Chimamanda Ngozi Adichie is a Nigerian author. She has won numerous accolades for her works, including general literature prizes and academic honours. Her short stories have garnered multiple awards including the O. Henry Award for "The American Embassy" [1] and BBC National Short Story Award for "That Harmattan Morning". [2] Adichie's first novel, Purple Hibiscus , won the Best First Book category of the Commonwealth Writers' Prize, [3] and the Hurston/Wright Legacy Award for Best Debut Fiction in 2005. [4] Since the paperback publication of her second novel Half of a Yellow Sun in 2007, The Guardian reported that it had sold only 187,000 copies, yet won the Women's Prize for Fiction – which was then the Orange Broadband Prize for Fiction – for which it competed against a book by a Man Booker Prize winner (Kiran Desai 's The Inheritance of Loss ) and a US bestseller (Anne Tyler 's Digging to America ). [5] Along with Ernest Hardy, Harryette Mullen, and Alberto Ríos, she also won the PEN Beyond Margins Award. [6] Her third novel, Americanah , won the National Book Critics Circle Award for Fiction in 2013. Her short story collection, The Thing Around Your Neck , was nominated for the Dayton Literary Peace Prize in 2010 [7] and her book-length essay Dear Ijeawele, or A Feminist Manifesto in Fifteen Suggestions won the PEN Pinter Prize, and the Grand Prix de l'héroïne Madame Figaro for its French translation. Adichie's fourth novel Dream Count was longlisted for the Women's Prize for Fiction in 2025. [8]
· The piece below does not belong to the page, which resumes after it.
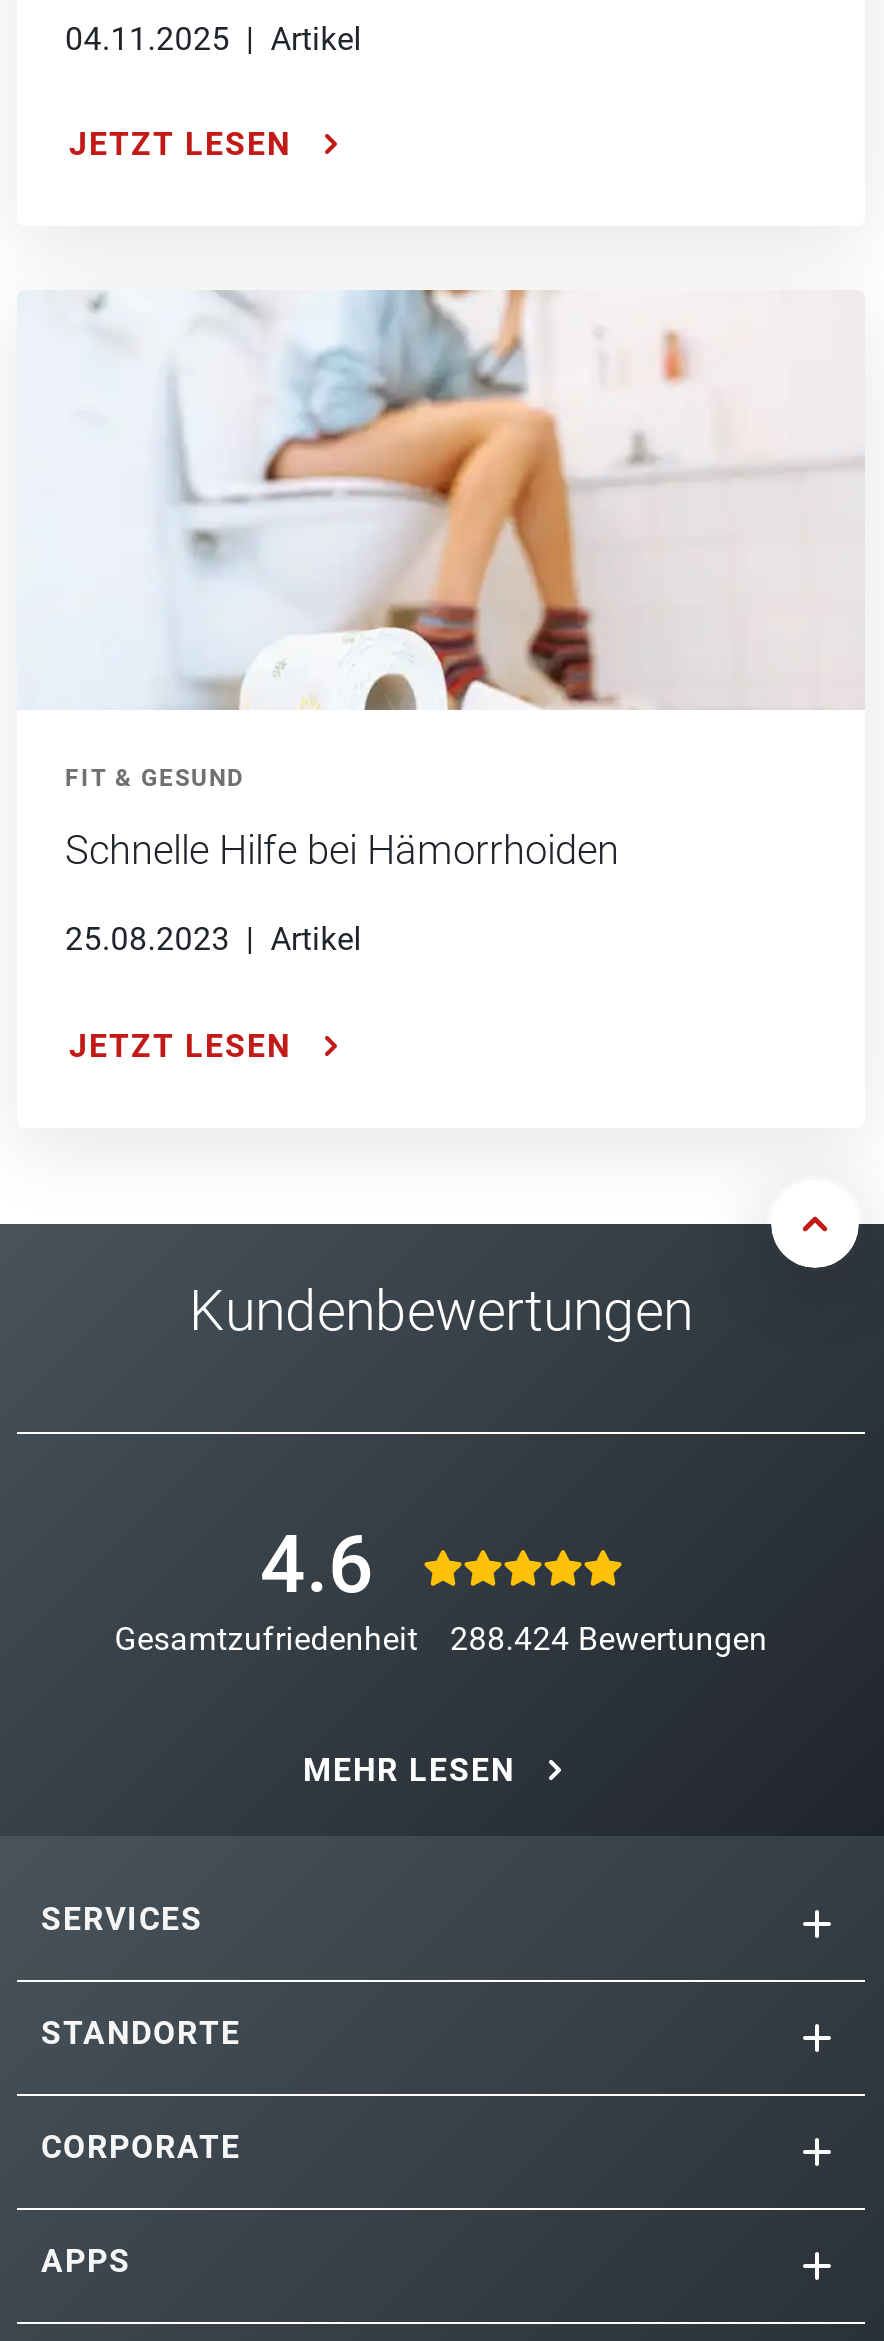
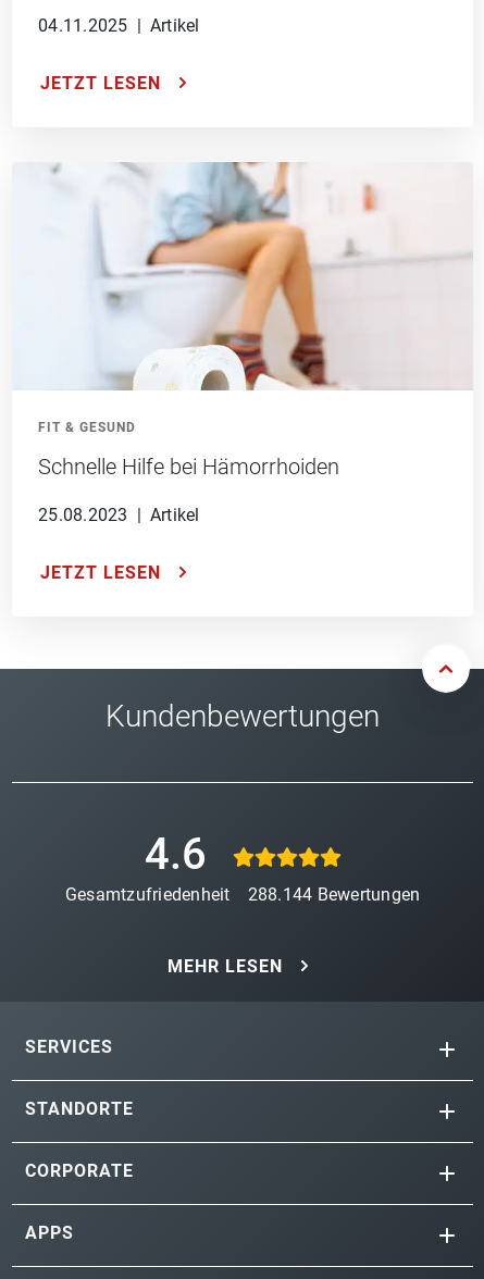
[115,1620,767,1658] Gesamtzufriedenheit 288.424 Bewertungen -> [65,885,420,905] Gesamtzufriedenheit 288.144 Bewertungen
Adichie's early career awards include The Future Awards Africa for Young Person of the Year and MacArthur Foundation 's "genius grant", both in 2008. In 2013, she was listed in the "100 Most Influential Africans" by New African ; CNN named her among the "Leading Women of 2014"; Time named her in its 100 Most Influential People in 2015; the fashion magazine Vanity Fair listed her in the "International Best Dressed List" of 2016. In November 2019, she became the first Nigerian and first African woman to receive the United Nations Global Leadership Award for which she was cited as "using literature and storytelling to connect with people across generations and cultures on issues of gender and racial equality and being a leader on the frontlines of global progress"; [9] in September 2019, she was awarded the "Prism of Reason", a citizens' award, in Kassel, Germany for "her literary contributions and her advocacy for human rights and diversity"; [10] Later awards include the Action Against Hunger humanitarian award in 2018 for her "significant contributions in the humanitarian field" [11] and for her "contributions to humanity through her literary works and her public engagements which have played huge roles in effecting change and a better understanding of issues such as identity and feminism", the Belle van Zuylenring in 2020. In 2022 Adichie rejected the Order of the Federal Republic, a national honour by President Muhammadu Buhari.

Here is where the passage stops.